Il a décrit un investissement extérieur potentiel comme un « changement fondamental » pour le secteur.
Hughes Hubbard continue de valoriser son indépendance et son agilité.
Neil Oxford, président de Hughes Hubbard, a discuté des obstacles possibles à l’investissement extérieur du capital-investissement dans le secteur juridique avec The American Lawyer.

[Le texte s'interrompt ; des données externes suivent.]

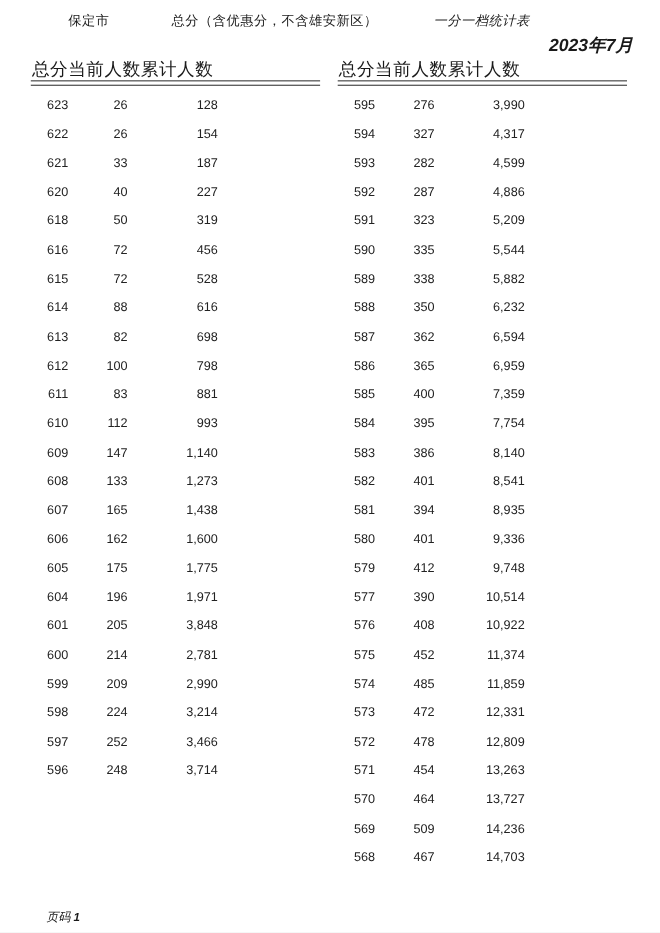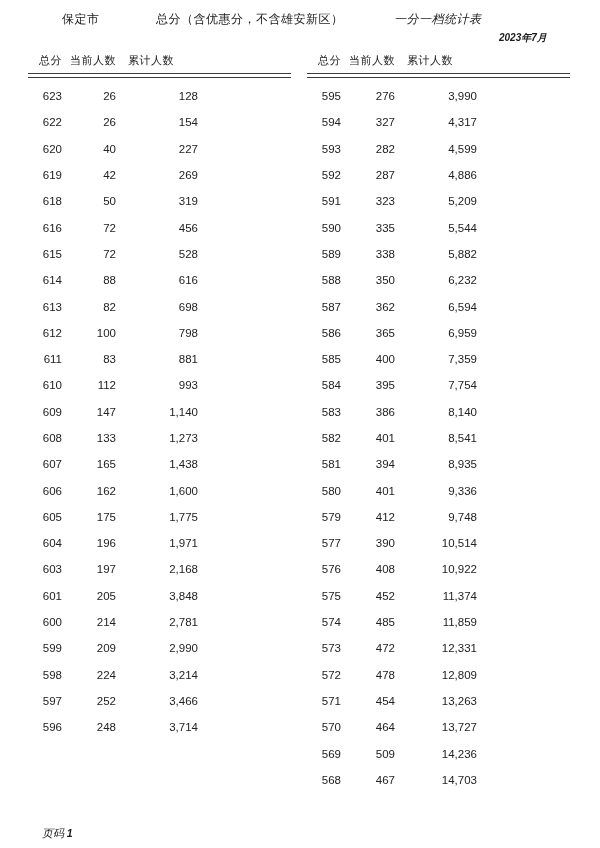--- a/index.html
+++ b/index.html
@@ -20,7 +20,7 @@
   .t-title   { left:394px;font-style:italic; }
   .doc-date {
     position:absolute; top:31px; left:499px;
-    font-size:10px; font-style:italic; font-weight:bold;
+    font-size:16px; font-style:italic; font-weight:bold;
     font-family:"Liberation Sans","DejaVu Sans",sans-serif;
     white-space:nowrap;
   }

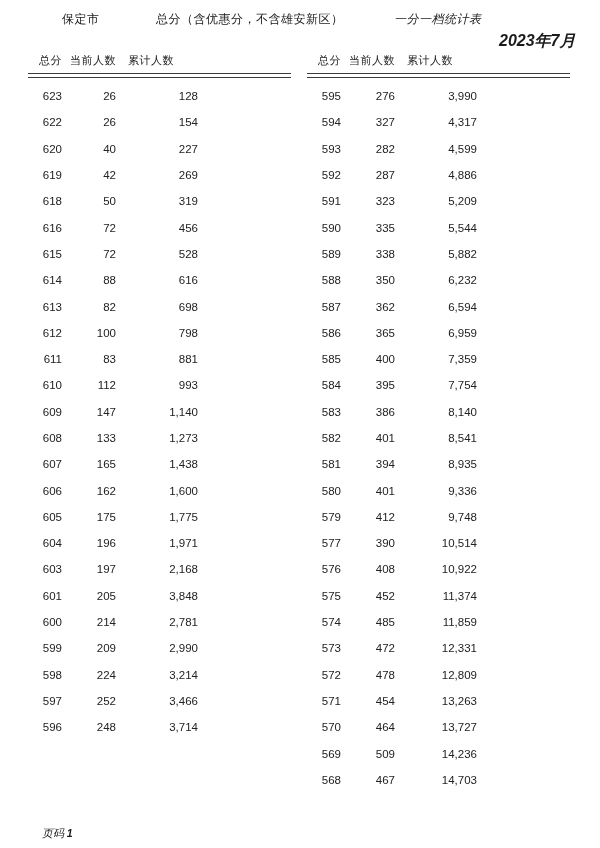--- a/index.html
+++ b/index.html
@@ -30,7 +30,7 @@
   .score-table.right { left:307px; }
   .thead {
     display:grid; grid-template-columns:34px 54px 82px;
-    height:17px; font-size:11px; letter-spacing:0.5px;
+    height:17px; font-size:16px; letter-spacing:0.5px;
   }
   .thead .th { white-space:nowrap; }
   .thead .th0, .thead .th1 { text-align:right; }

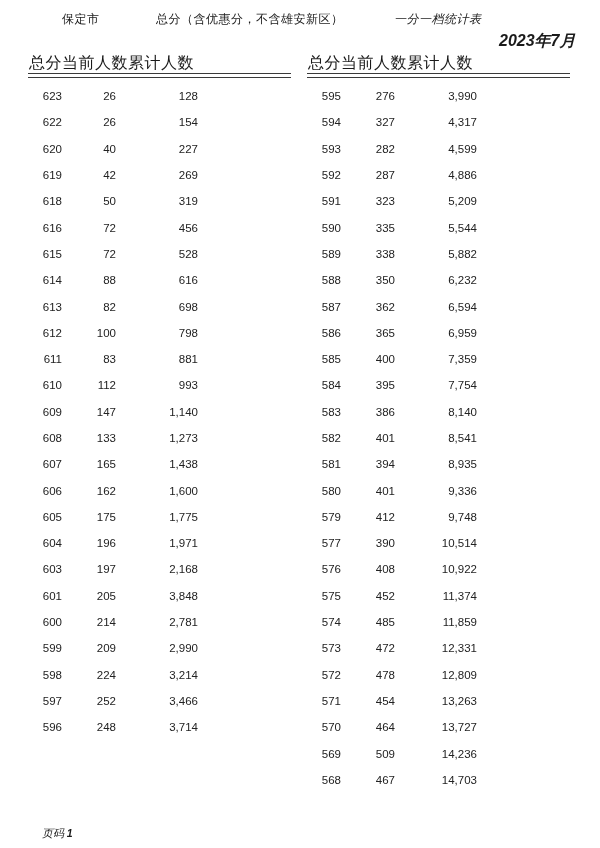--- a/index.html
+++ b/index.html
@@ -92,6 +92,11 @@
           <span class="td td2">154</span>
         </div>
         <div class="trow">
+          <span class="td td0">621</span>
+          <span class="td td1">33</span>
+          <span class="td td2">187</span>
+        </div>
+        <div class="trow">
           <span class="td td0">620</span>
           <span class="td td1">40</span>
           <span class="td td2">227</span>

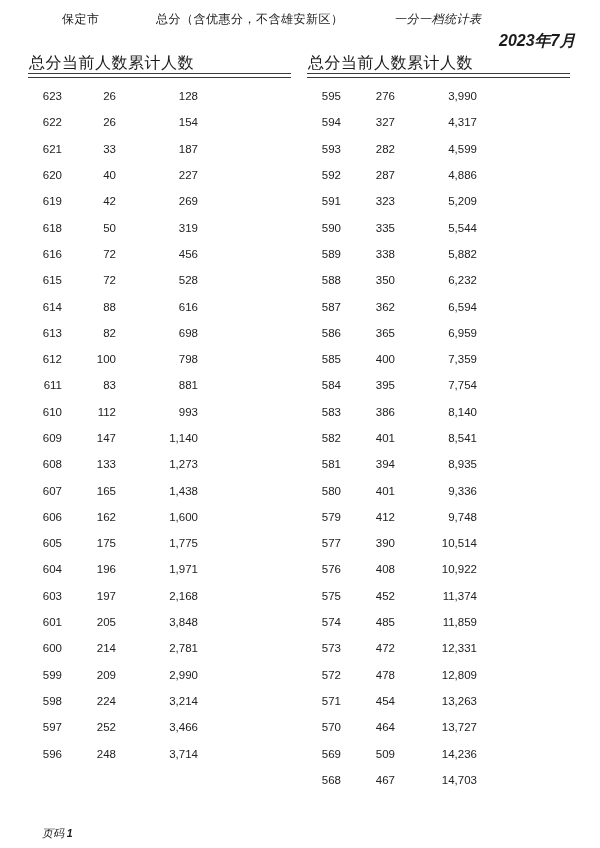--- a/index.html
+++ b/index.html
@@ -102,11 +102,6 @@
           <span class="td td2">227</span>
         </div>
         <div class="trow">
-          <span class="td td0">619</span>
-          <span class="td td1">42</span>
-          <span class="td td2">269</span>
-        </div>
-        <div class="trow">
           <span class="td td0">618</span>
           <span class="td td1">50</span>
           <span class="td td2">319</span>

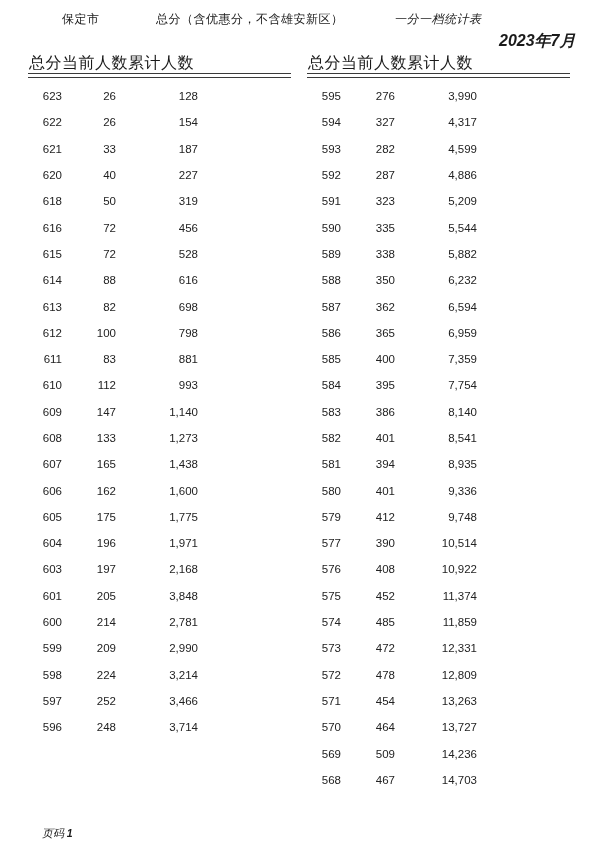--- a/index.html
+++ b/index.html
@@ -172,11 +172,6 @@
           <span class="td td2">1,971</span>
         </div>
         <div class="trow">
-          <span class="td td0">603</span>
-          <span class="td td1">197</span>
-          <span class="td td2">2,168</span>
-        </div>
-        <div class="trow">
           <span class="td td0">601</span>
           <span class="td td1">205</span>
           <span class="td td2">3,848</span>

Oxford a particulièrement mis en lumière les préoccupations éthiques et réglementaires liées à tout investissement potentiel.
« La première chose que je constate, c’est qu’il existe encore des barrières éthiques et réglementaires ici. C’est vraiment le problème de base : comment fonctionne la propriété non juridique des cabinets d’avocats ? Comment cela fonctionne-t-il dans la plupart des juridictions américaines ? » a expliqué Oxford. « Tant que nous n’aurons pas vu de changements majeurs dans ces règles, je pense que mon avis est que la propriété en capital-investissement des cabinets d’avocats restera théorique. »
Oxford a ensuite partagé qu’il ne voit pas beaucoup d’intérêt de la part des pairs pour l’investissement en capital-investissement, puisque « ce qui est envisagé ici est un changement fondamental » du modèle économique des cabinets d’avocats.
« Nous le suivons avec beaucoup d’intérêt, mais je ne vois pas de changements majeurs à venir dans ce secteur qui est actuellement assez robuste », a-t-il déclaré.
Oxford a déclaré que, bien que les cabinets de private equity aient contacté Hughes Hubbard pour des demandes de renseignements, le cabinet n’a « pas pris de discussions avec eux ».
Hughes Hubbard continue de se distinguer par son indépendance, son agilité et son engagement sans faille envers l’excellence. Cela inclut la nature collaborative des associés du cabinet, qui travaillent sur plusieurs domaines de pratique afin d’offrir à ses clients une base d’expérience plus large.
« Nous sommes un peu sceptiques quant à savoir si c’est le bon modèle pour nous et pour des entreprises comme nous », a déclaré Oxford.